[TASK INPUT]
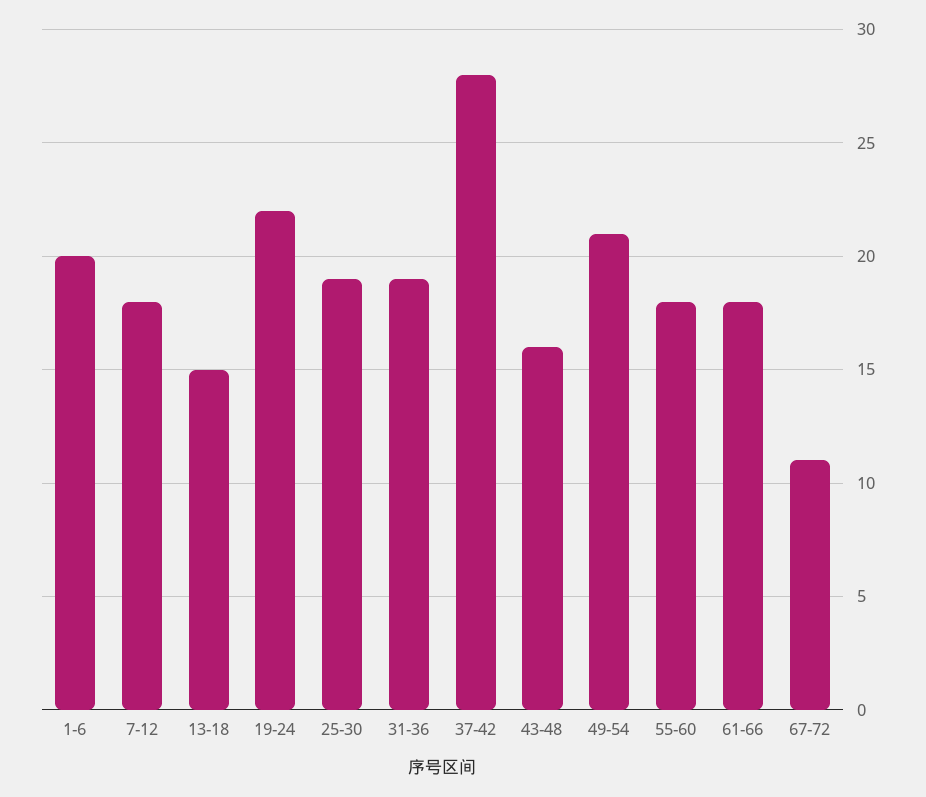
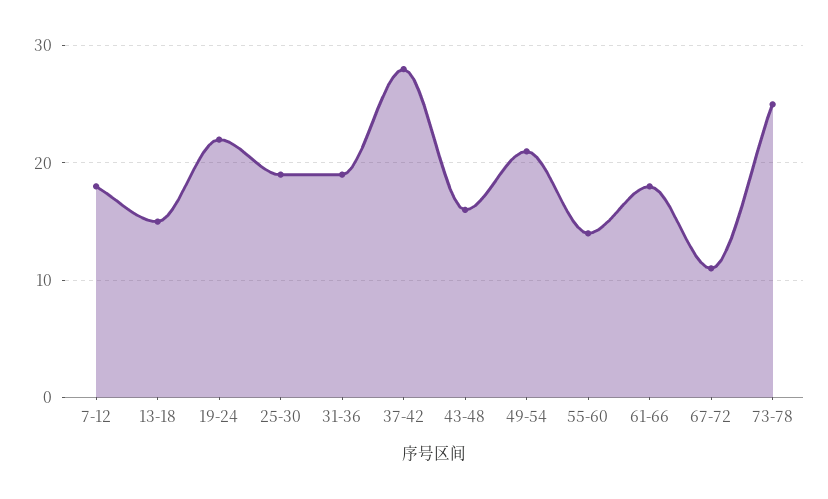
1-6: 20 -> none
55-60: 18 -> 14
73-78: none -> 25

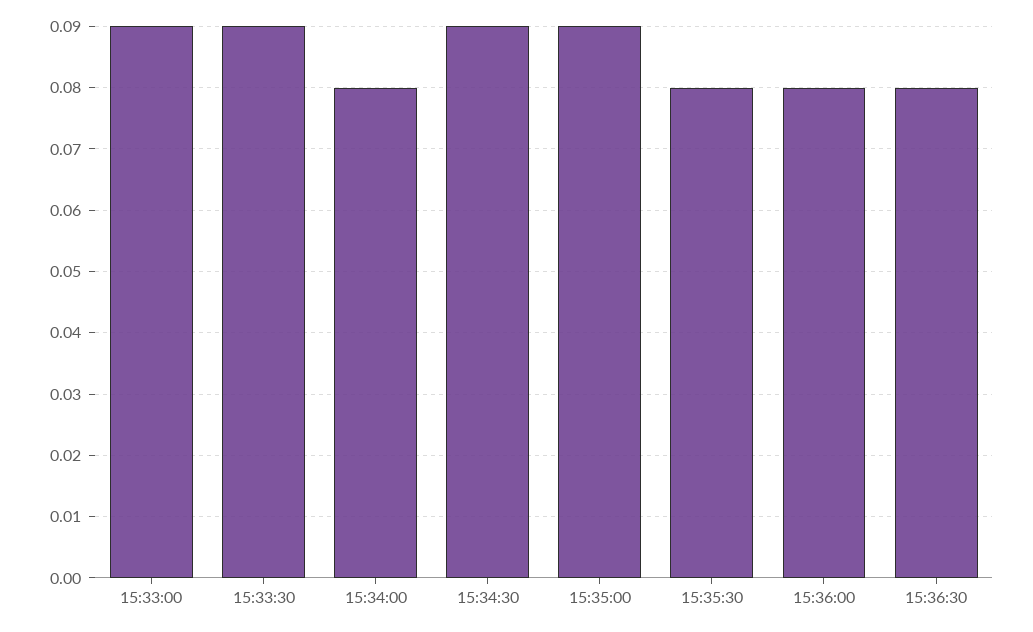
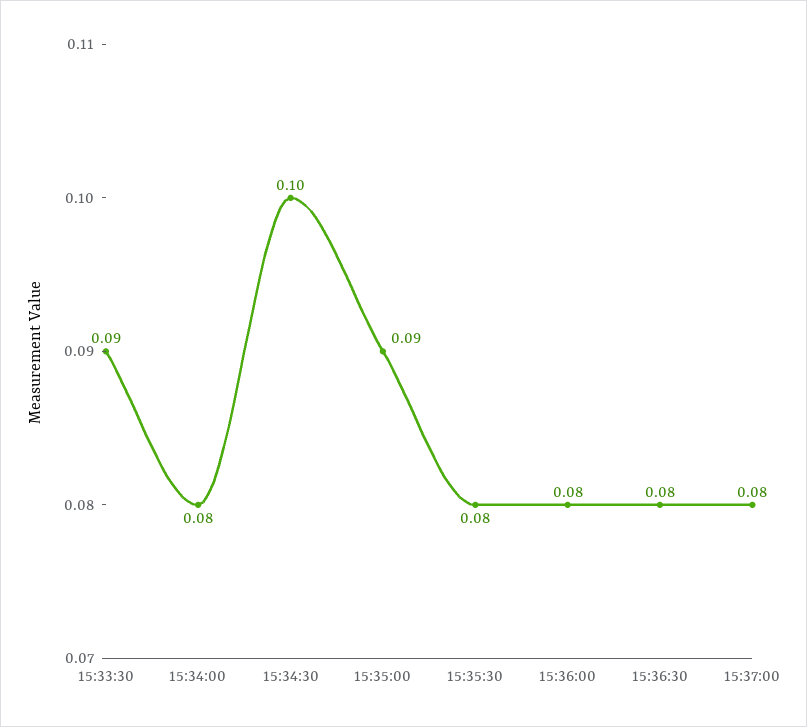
15:33:00: 0.09 -> none
15:34:30: 0.09 -> 0.1
15:37:00: none -> 0.08

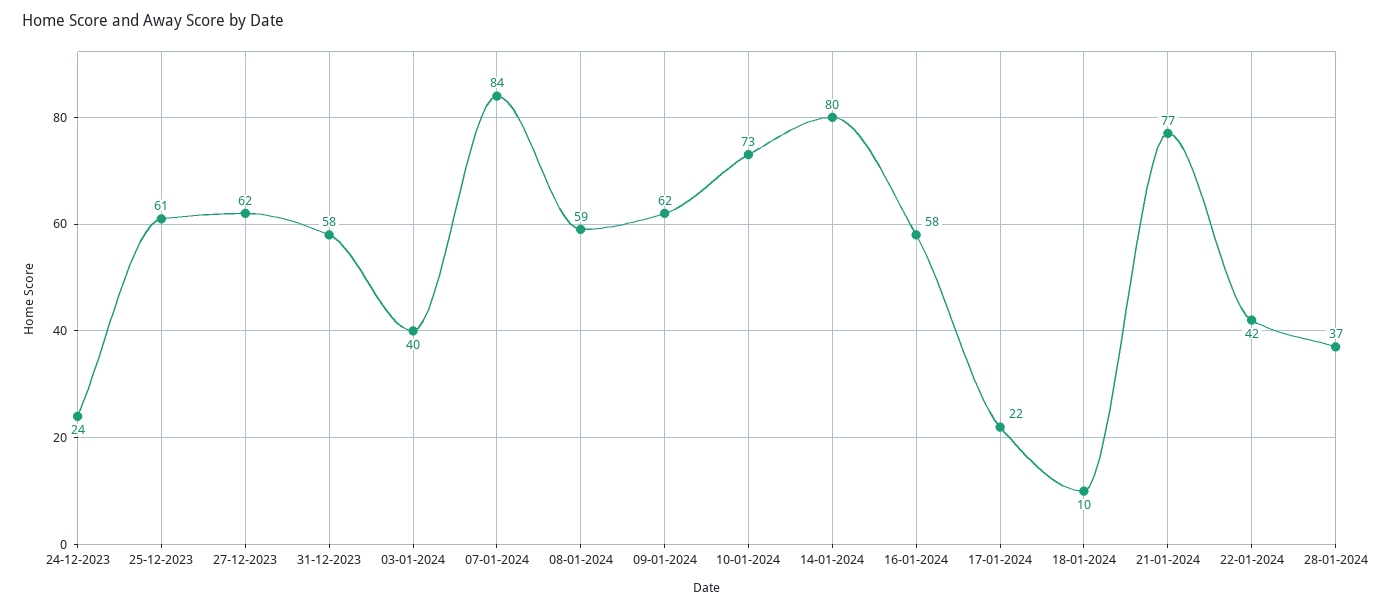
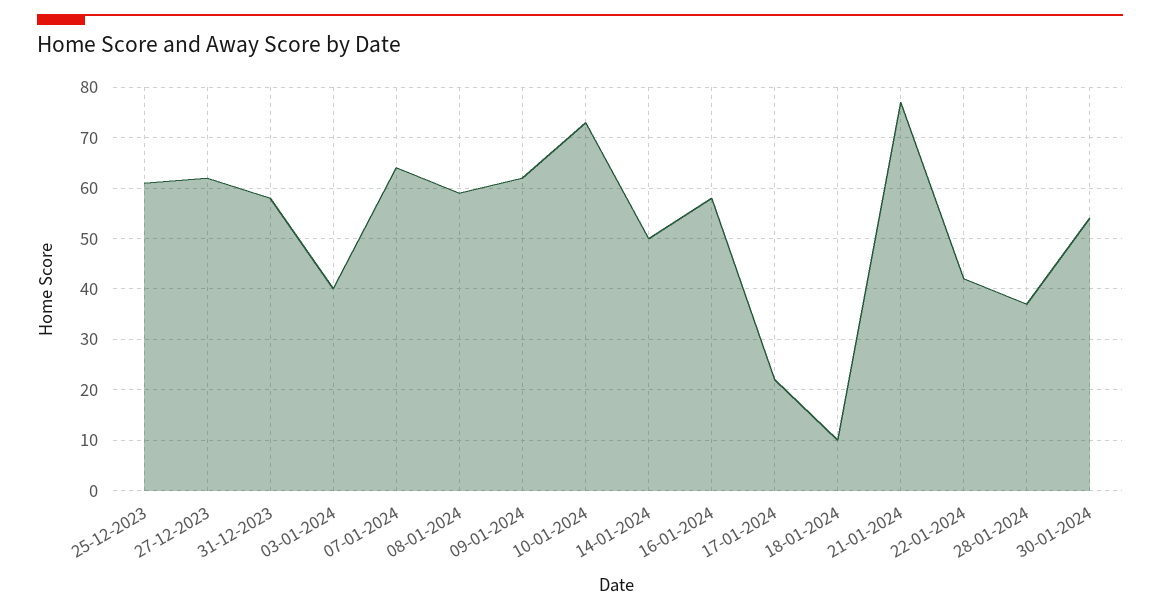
24-12-2023: 24 -> none
07-01-2024: 84 -> 65
14-01-2024: 80 -> 50
30-01-2024: none -> 55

[TASK PROMPT] Every line where "none" appears must be returned from the listing above.

[EXERCISE ANSWER]
1-6: 20 -> none
73-78: none -> 25
15:33:00: 0.09 -> none
15:37:00: none -> 0.08
24-12-2023: 24 -> none
30-01-2024: none -> 55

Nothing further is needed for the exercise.